Open in a separate window
TPO: thyroid peroxidase antibody, TSI: thyroid stimulating immunoglobulin, TRAb: Thyroid Stimulating Hormone receptor antibody.
#This patient recently switched from minocycline to doxycycline. Previous minocycline duration unknown.
nl = normal reference range
Go to:
Discussion
Tetracycline, first marketed by Lederle Laboratories in 1953, was frequently prescribed for treatment of acne vulgaris. Due to clinical advantages over tetracycline (e.g. simpler dosing schedule and improved digestive tolerability)7 doxycycline (1967) and minocycline (1972) became preferred, although their own adverse effects include gastrointestinal symptoms, photosensitivity, and pigment accumulation in nails, skin, sclerae and teeth. In addition, minocycline can induce autoimmune conditions including systemic lupus erythematosus, autoimmune hepatitis and less commonly, serum sickness and vasculitis8–10; doxycycline also can induce autoimmune hepatitis.11
Although black pigmentation of the thyroid appears to occur commonly with exposure to minocycline or doxycycline, thyroid dysfunction manifesting as hyper- or hypothyroidism has been reported rarely. Proposed mechanisms include (1) competitive inhibition of TPO-induced iodination of tyrosine moieties in thyroglobulin, (2) inhibition of TPO-catalyzed coupling of iodotyrosine residues, (3) cytotoxic damage to follicular cells leading to release of preformed thyroid hormone, (4) indirect or direct antibody-mediated destruction of follicular cells.6, 12, 13
Proposed mechanisms of tetracycline-class drug-induced pigmentation accumulation include (1) degradation from drug interaction with lipofuscin, (2) oxidation of the drug, (3) interaction via TPO with tyrosine metabolism (needed for melanin and neuromelanin), and (4) lysosomal dysfunction.14–16 Pigmentation seems to occur rapidly and is enduring.14 Although black discoloration often is considered pathognomonic for minocycline exposure, less common etiologies include cystic fibrosis, ochronosis, mucoviscidosis, ceroid storage disease, bruising, hemorrhage, hemochromatosis and effects of other drugs including doxepin, lithium, and tricyclic antidepressants (via lysosomal accumulation).17–20
One in vitro study of minocycline effects on thyroid hormone synthesis found that only the combined presence of minocycline and TPO led to black pigmentation changes as well as disruption of synthesis steps.

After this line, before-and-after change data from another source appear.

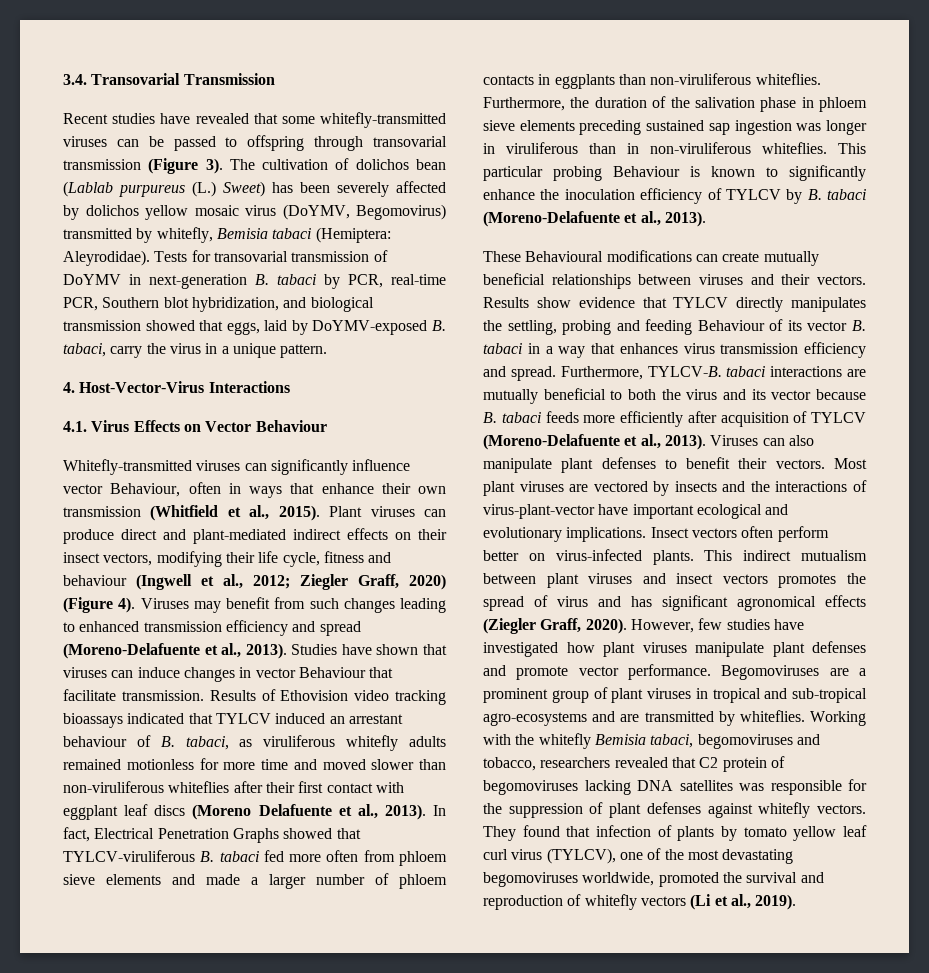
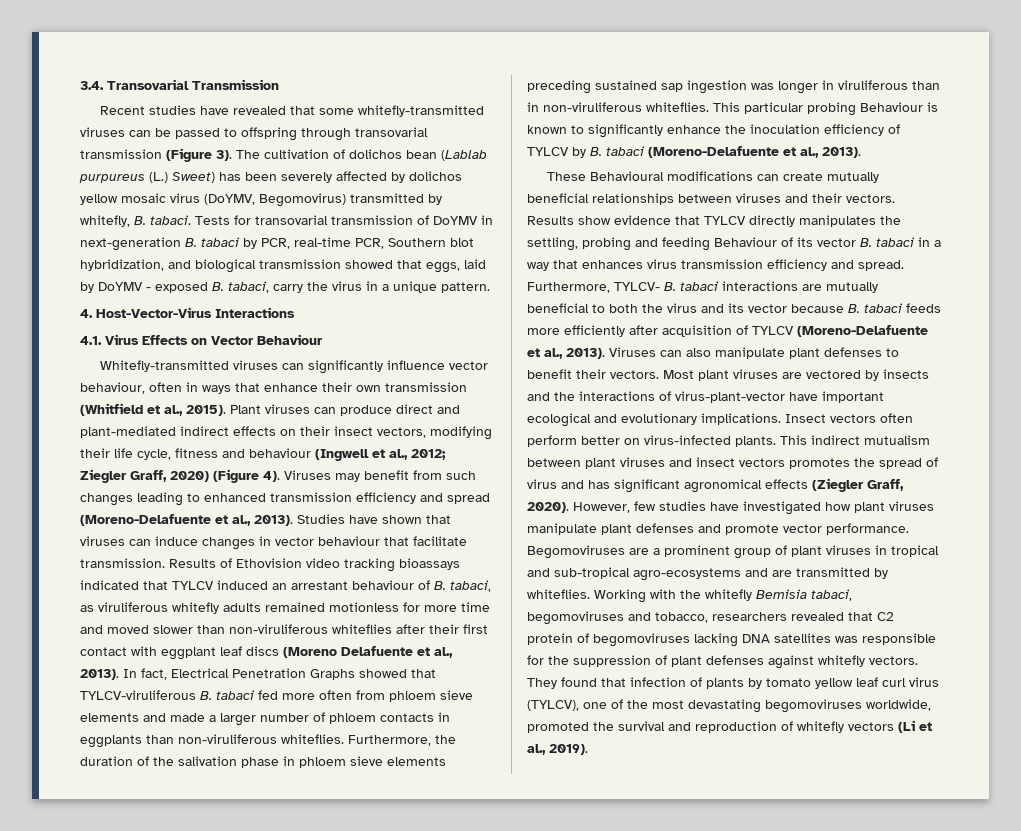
- The cultivation of dolichos bean (Lablab purpureus (L.) Sweet) has been severely affected by dolichos yellow mosaic virus (DoYMV, Begomovirus) transmitted by whitefly, Bemisia tabaci (Hemiptera: Aleyrodidae).
+ The cultivation of dolichos bean (Lablab purpureus (L.) Sweet) has been severely affected by dolichos yellow mosaic virus (DoYMV, Begomovirus) transmitted by whitefly, B. tabaci.
- Tests for transovarial transmission of DoYMV in next-generation B. tabaci by PCR, real-time PCR, Southern blot hybridization, and biological transmission showed that eggs, laid by DoYMV-exposed B. tabaci, carry the virus in a unique pattern.
+ Tests for transovarial transmission of DoYMV in next-generation B. tabaci by PCR, real-time PCR, Southern blot hybridization, and biological transmission showed that eggs, laid by DoYMV - exposed B. tabaci, carry the virus in a unique pattern.
- Whitefly-transmitted viruses can significantly influence vector Behaviour, often in ways that enhance their own transmission (Whitfield et al., 2015).
+ Whitefly-transmitted viruses can significantly influence vector behaviour, often in ways that enhance their own transmission (Whitfield et al., 2015).
- Studies have shown that viruses can induce changes in vector Behaviour that facilitate transmission.
+ Studies have shown that viruses can induce changes in vector behaviour that facilitate transmission.
- Furthermore, TYLCV-B. tabaci interactions are mutually beneficial to both the virus and its vector because B. tabaci feeds more efficiently after acquisition of TYLCV (Moreno-Delafuente et al., 2013).
+ Furthermore, TYLCV- B. tabaci interactions are mutually beneficial to both the virus and its vector because B. tabaci feeds more efficiently after acquisition of TYLCV (Moreno-Delafuente et al., 2013).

Specifically, minocycline appeared to inhibit TPO-catalyzed iodination at a potency similar to or greater than13 the anti-thyroid drugs methimazole and propylthiouracil. Inhibition of iodination was dose-dependent; at low concentrations (25 μM), minocycline competitively inhibited of TPO-induced iodination, whereas at high concentrations (100uM), it acted reversibly to inhibit iodination independent of inactivation of TPO.
The three cases described herein illustrate that minocycline and doxycycline can result in more severe thyroid dysfunction in children and adolescents than previously demonstrated. Prior pediatric cases have been associated with evidence of autoimmunity.5, 6 The second novel observation from our cases is that concurrent autoimmunity is not a necessary component of tetracycline-induced clinical and laboratory-evident thyroid dysfunction. Thus, thyroiditis from minocycline in these cases appears to be a non-autoimmune chemical thyroiditis resulting in cytotoxic damage sufficient to cause marked release of thyroid hormone and, in some cases, subsequent persistent hypothyroidism. That being said, this chart review also found that it is not uncommon for tetracycline-antibiotic treated adolescents to have evidence for autoimmune thyroid dysfunction. It is possible that family history of autoimmunity in two of the three cases could point to a latent familial predisposition without detectable autoimmunity in the individual.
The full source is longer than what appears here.